Возле печки, за переборкой, гремя ухватами и плошками, возилась со стряпней сноха Анна и родная сестра невесты, двадцатидвухлетняя Марья Петровна, по мужу Шелудякова. Пекли, жарили всякую всячину, варили из сушеных урюка, ягод и ржаной муки любимую казаками кулагу.

То и дело в кухню отворялась дверь, приходили казаки-соседи, вынимали из кошелей разную снедь, с поклоном совали её на скамьи:

– Нате-ка-те, возьмите-ка-те, – прислушиваясь к жалобным песням за перегородкой, мотали бородами, уходили. А в подворьи, где старик Кузнецов чистил с сыном Андреяном лошадь, брали старика за плечи, целовали, поздравляли с царской милостью, заискивающе говорили:

– Кой да чего принесли твоим бабам-то… Икорки, да баранинки… да рыбки! Ты ведь наш, Петр Михайлыч; ты ведь рядом с нами в непослушной стороне супротив генерала воевал. А ныне вот милосердный господь через Устинью Петровну вознес тебя. Ну, так при случае и ты не забудь нас, бедных, батюшка.

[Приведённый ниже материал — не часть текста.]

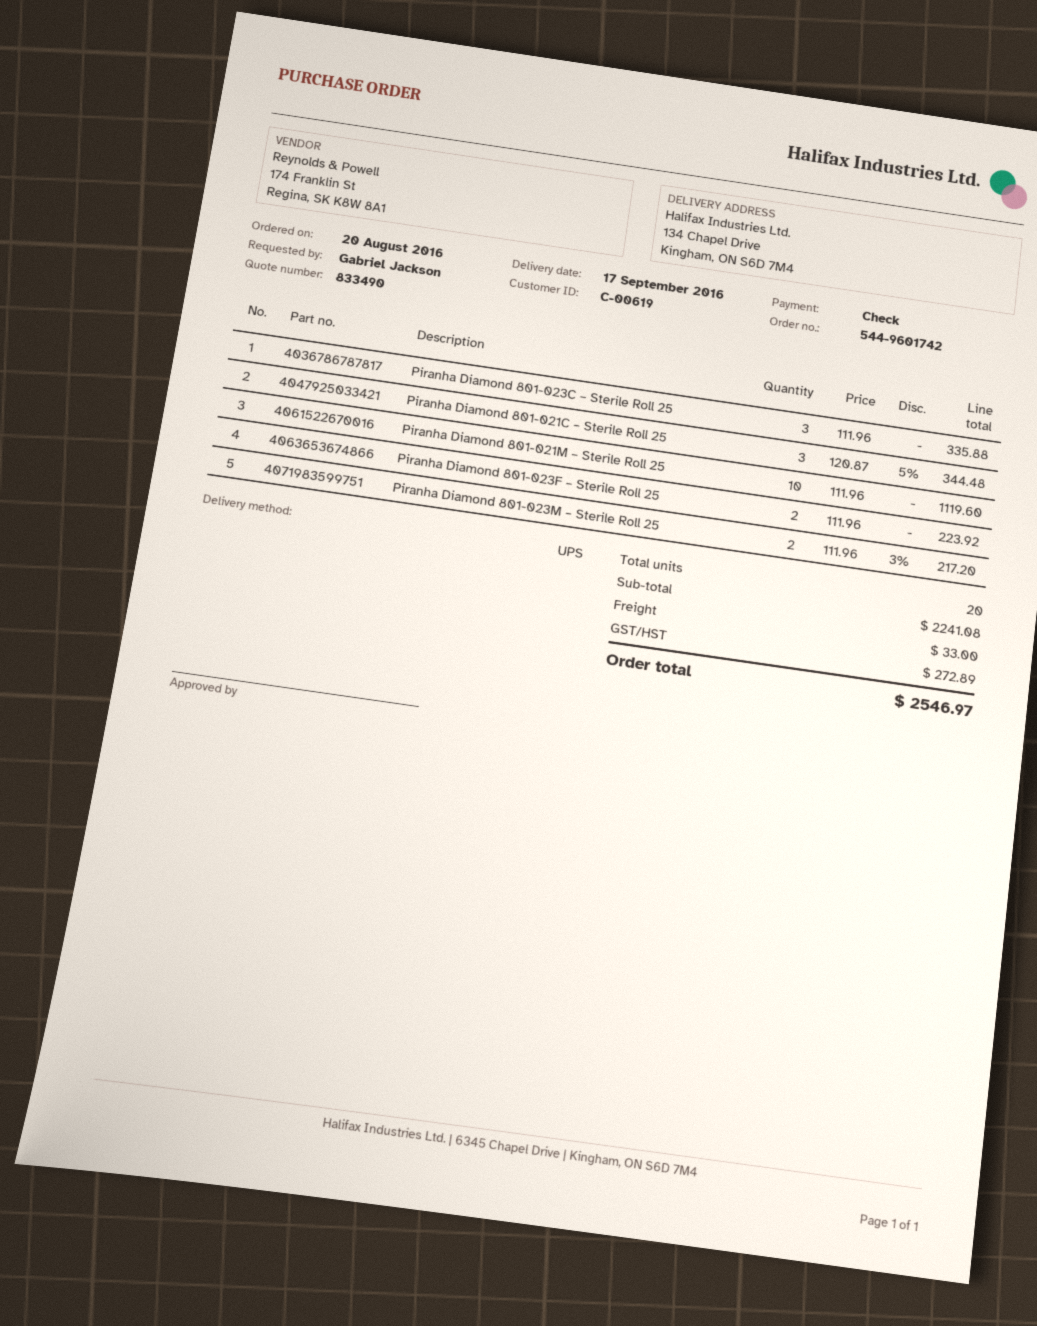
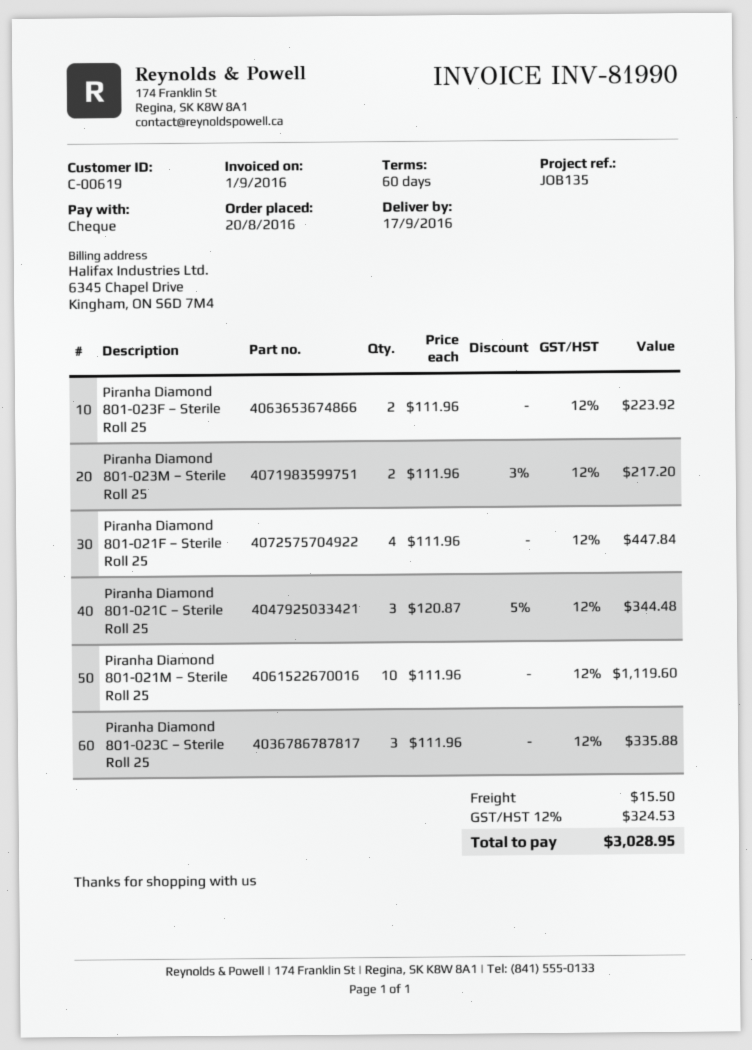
Piranha Diamond 801-021F – Sterile Roll 25: none -> 4 x 111.96 = 447.84
shipping: 33.00 -> 15.50
tax: 272.89 -> 324.53
total: 2546.97 -> 3028.95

А как пал на землю вечер, в домишке Кузнецова собрались на «подвеселок» званые гости. Приехал с ближними и сам Емельян Иваныч. Он сел в красном углу под образами.

Сноха с Толкачихой вывели под локотки невесту. Высокая, статная, в голубом сарафане с позументами, с большими серебряными пуговицами на груди, в девичьем богатом кокошнике, Устинья сразу приковала к себе все взоры.

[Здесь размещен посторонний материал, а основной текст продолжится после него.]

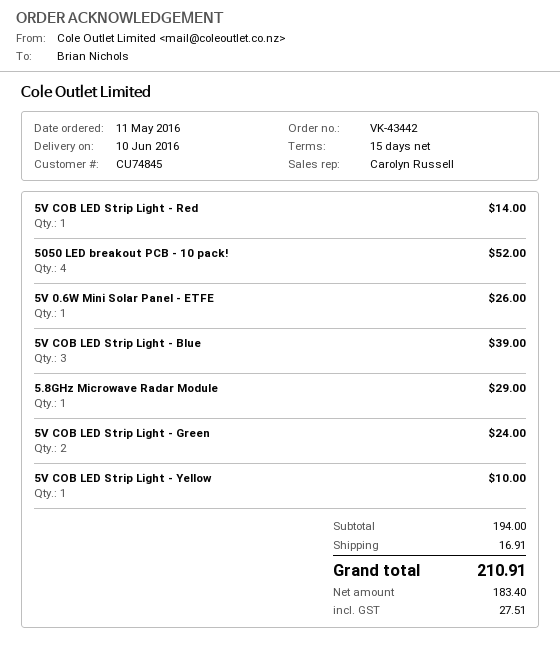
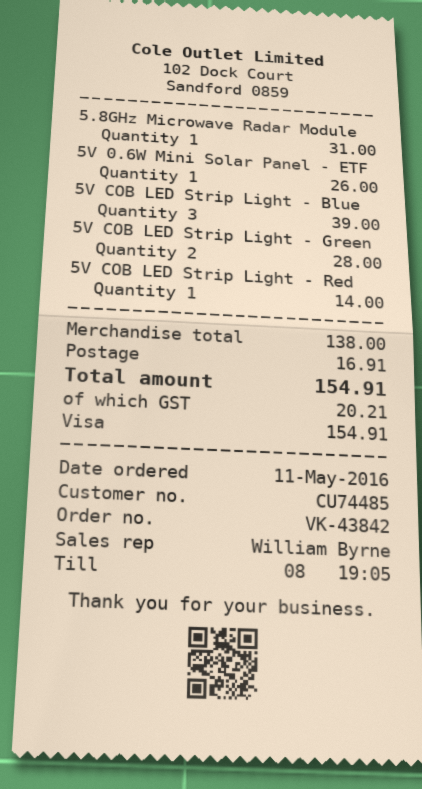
order number: VK-43442 -> VK-43842
customer number: CU74845 -> CU74485
sales rep: Carolyn Russell -> William Byrne
5050 LED breakout PCB - 10 pack!: 4 for 52.00 -> none
5.8GHz Microwave Radar Module: 1 for 29.00 -> 1 for 31.00
5V COB LED Strip Light - Green: 2 for 24.00 -> 2 for 28.00
5V COB LED Strip Light - Yellow: 1 for 10.00 -> none
subtotal: 194.00 -> 138.00
tax: 27.51 -> 20.21
total: 210.91 -> 154.91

– Эх, и одета-то как! – восхищенно выкрикнул старик Денис Пьянов.

Заплаканные темные глаза Устиньи глядели как-то отрешенно в пустоту.

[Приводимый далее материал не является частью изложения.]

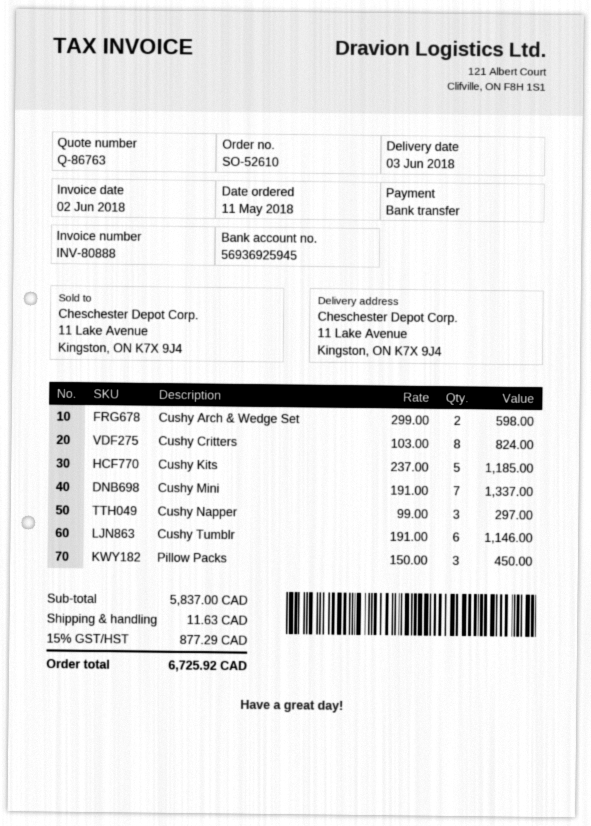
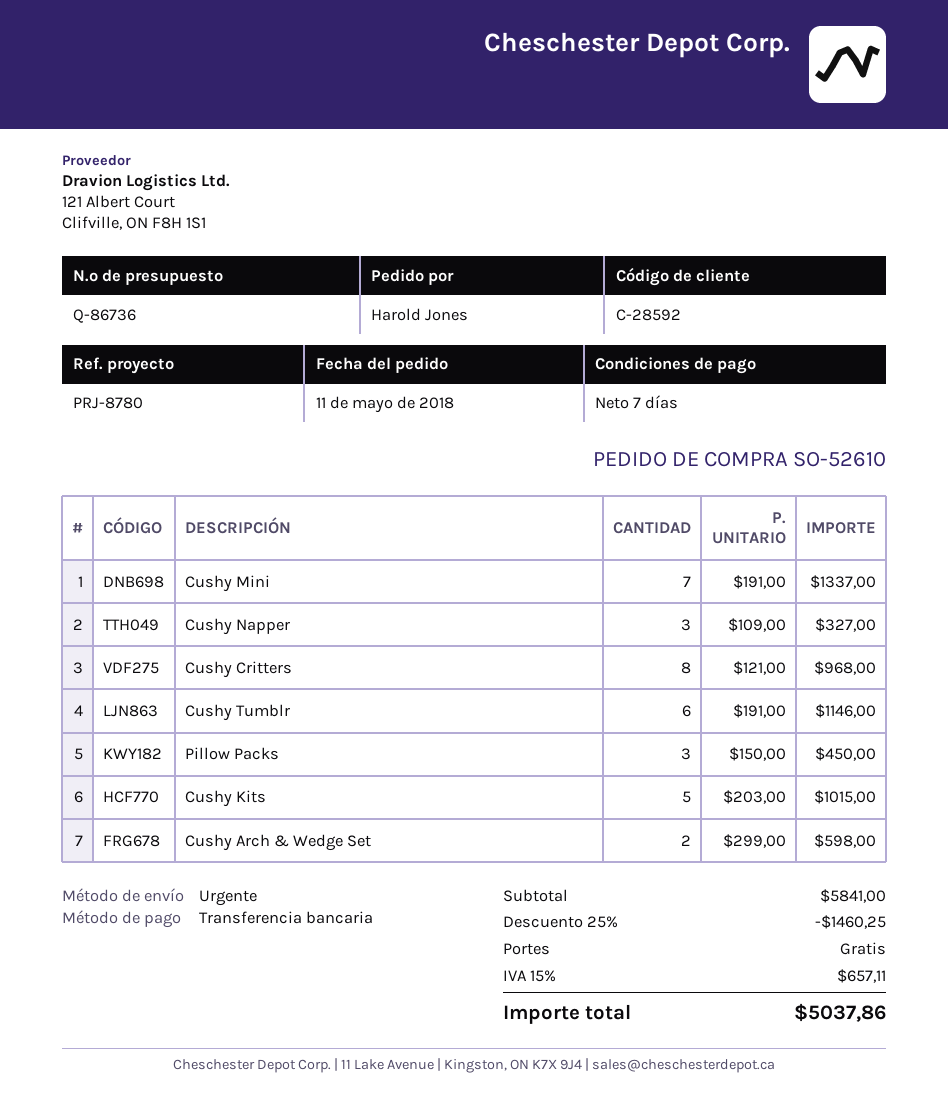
quote number: Q-86763 -> Q-86736
Cushy Critters: 8 x 103.00 = 824.00 -> 8 x 121.00 = 968.00
Cushy Kits: 5 x 237.00 = 1185.00 -> 5 x 203.00 = 1015.00
Cushy Napper: 3 x 99.00 = 297.00 -> 3 x 109.00 = 327.00
subtotal: 5837.00 -> 5841.00
discount: none -> 25% = 1460.25
shipping: 11.63 -> 0.00
tax: 15% = 877.29 -> 15% = 657.11
total: 6725.92 -> 5037.86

Может быть, вместо знакомых и родных, вместо своего суженого она снова увидала бездонный омут с торчавшей из него рукой. «Сюда, ко мне», – откуда-то снизу, со дна живой реки раздается мертвый голос. И черная рука тянется, тянется из омута к её девичьему сердцу, и все пальцы той руки в драгоценных кольцах. Ветер, шум, тьма, гнутся к земле ветлы.

Вдруг властно:

– Устинья! – и ласково-ласково, как тихие гусли:

– Иди, кундюбочка моя, сюды.

Видение сразу лопнуло, как дождевой пузырь: сгинул омут, нету ветра, и вместо тьмы – мигучие огоньки горят.

И побледневшая Устинья, сомкнув обескровленные губы, села рядом с государем.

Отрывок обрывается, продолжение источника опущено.